▶ _ACTIVITY_: The data that follows is to be copied exactly, with each image removed.
=======
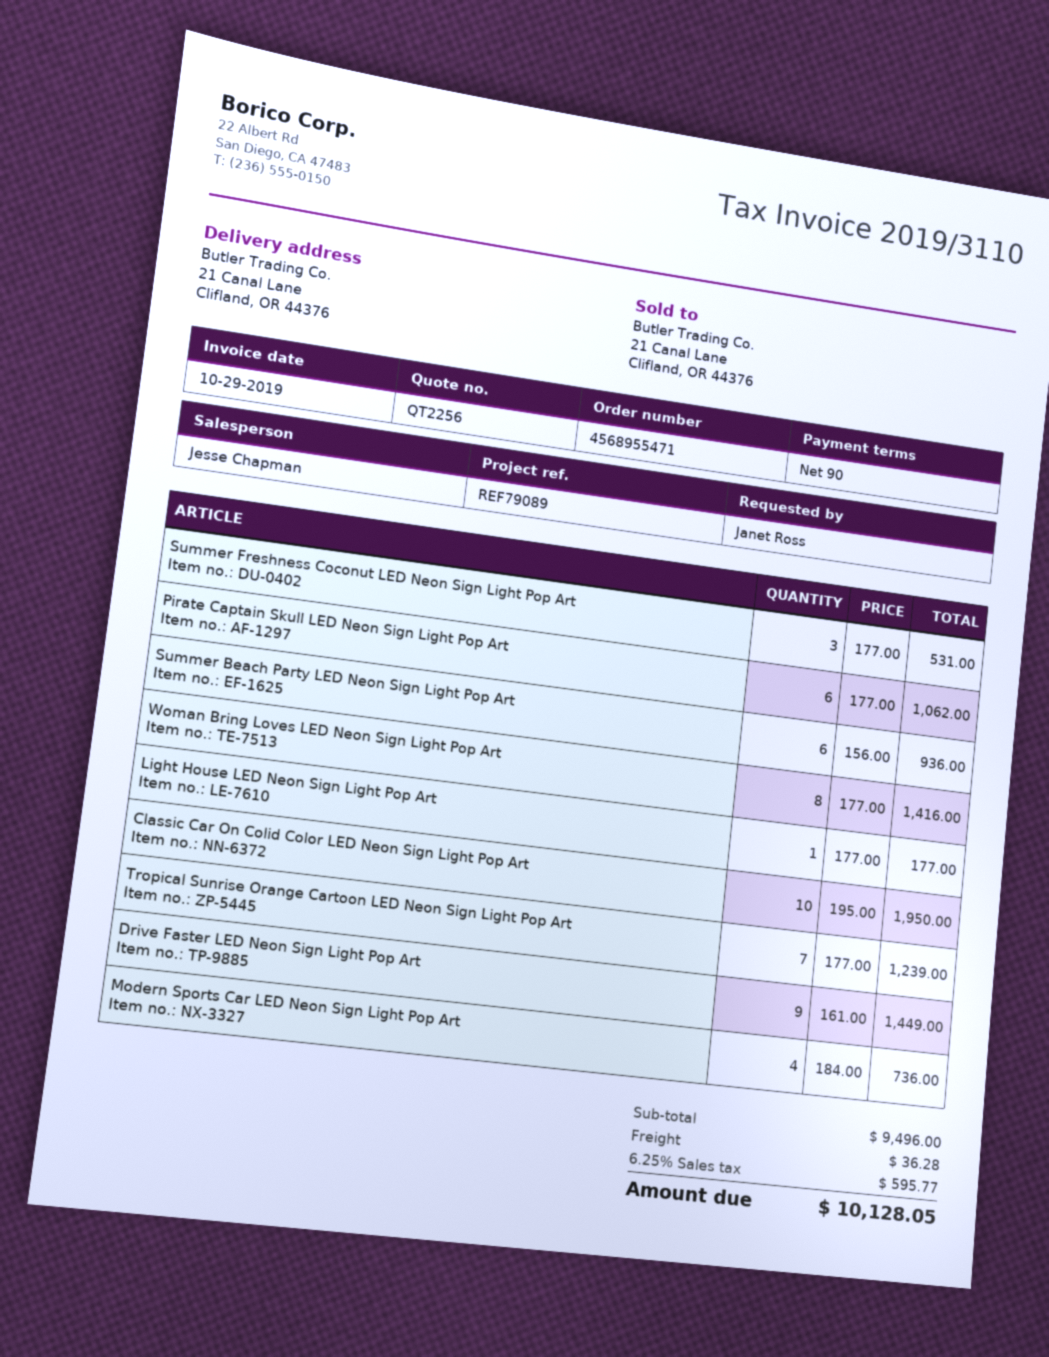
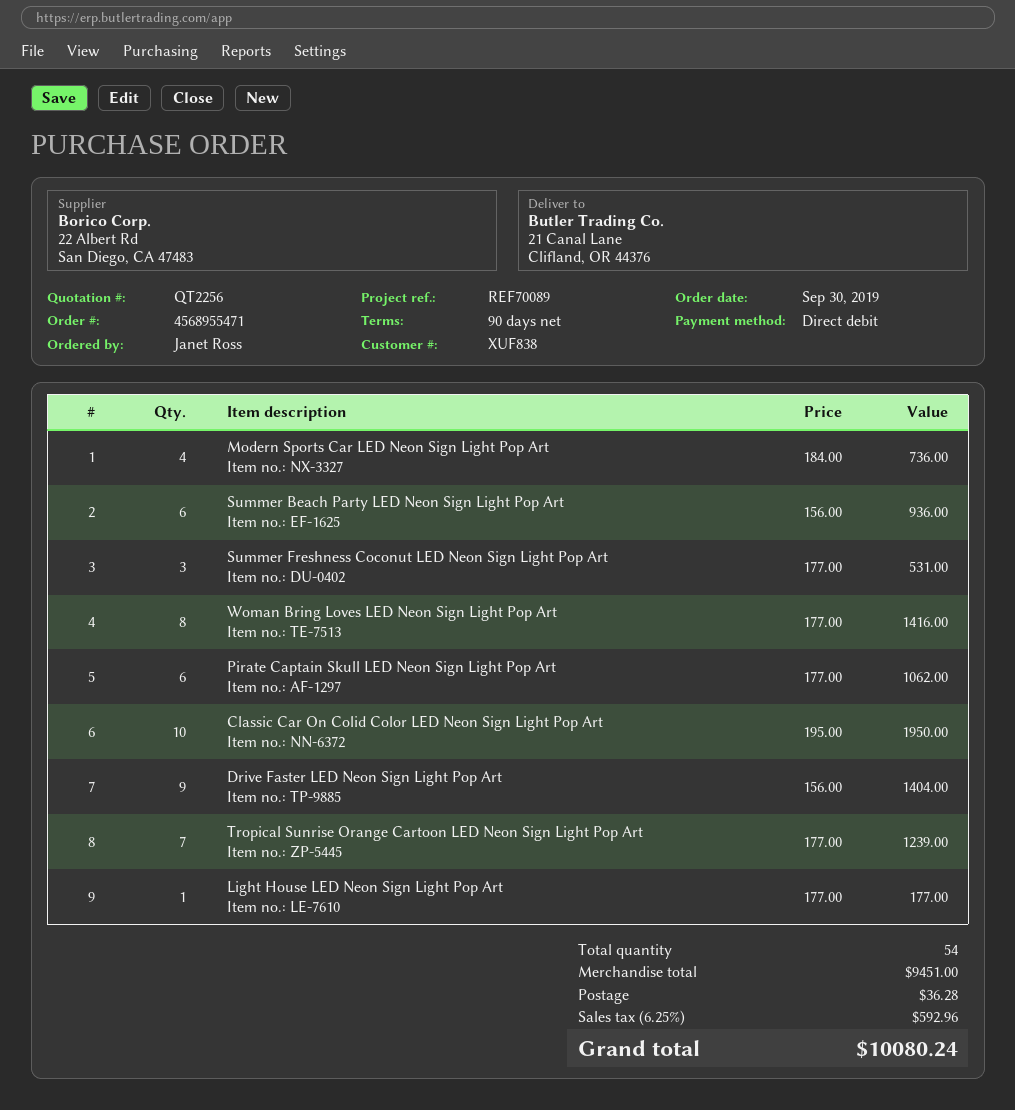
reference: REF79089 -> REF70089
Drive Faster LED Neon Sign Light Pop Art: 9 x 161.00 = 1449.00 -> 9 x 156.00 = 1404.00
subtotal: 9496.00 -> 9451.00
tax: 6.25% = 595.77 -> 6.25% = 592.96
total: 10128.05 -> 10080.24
=======
▶ _RESPONSE_:
reference: REF79089 -> REF70089
Drive Faster LED Neon Sign Light Pop Art: 9 x 161.00 = 1449.00 -> 9 x 156.00 = 1404.00
subtotal: 9496.00 -> 9451.00
tax: 6.25% = 595.77 -> 6.25% = 592.96
total: 10128.05 -> 10080.24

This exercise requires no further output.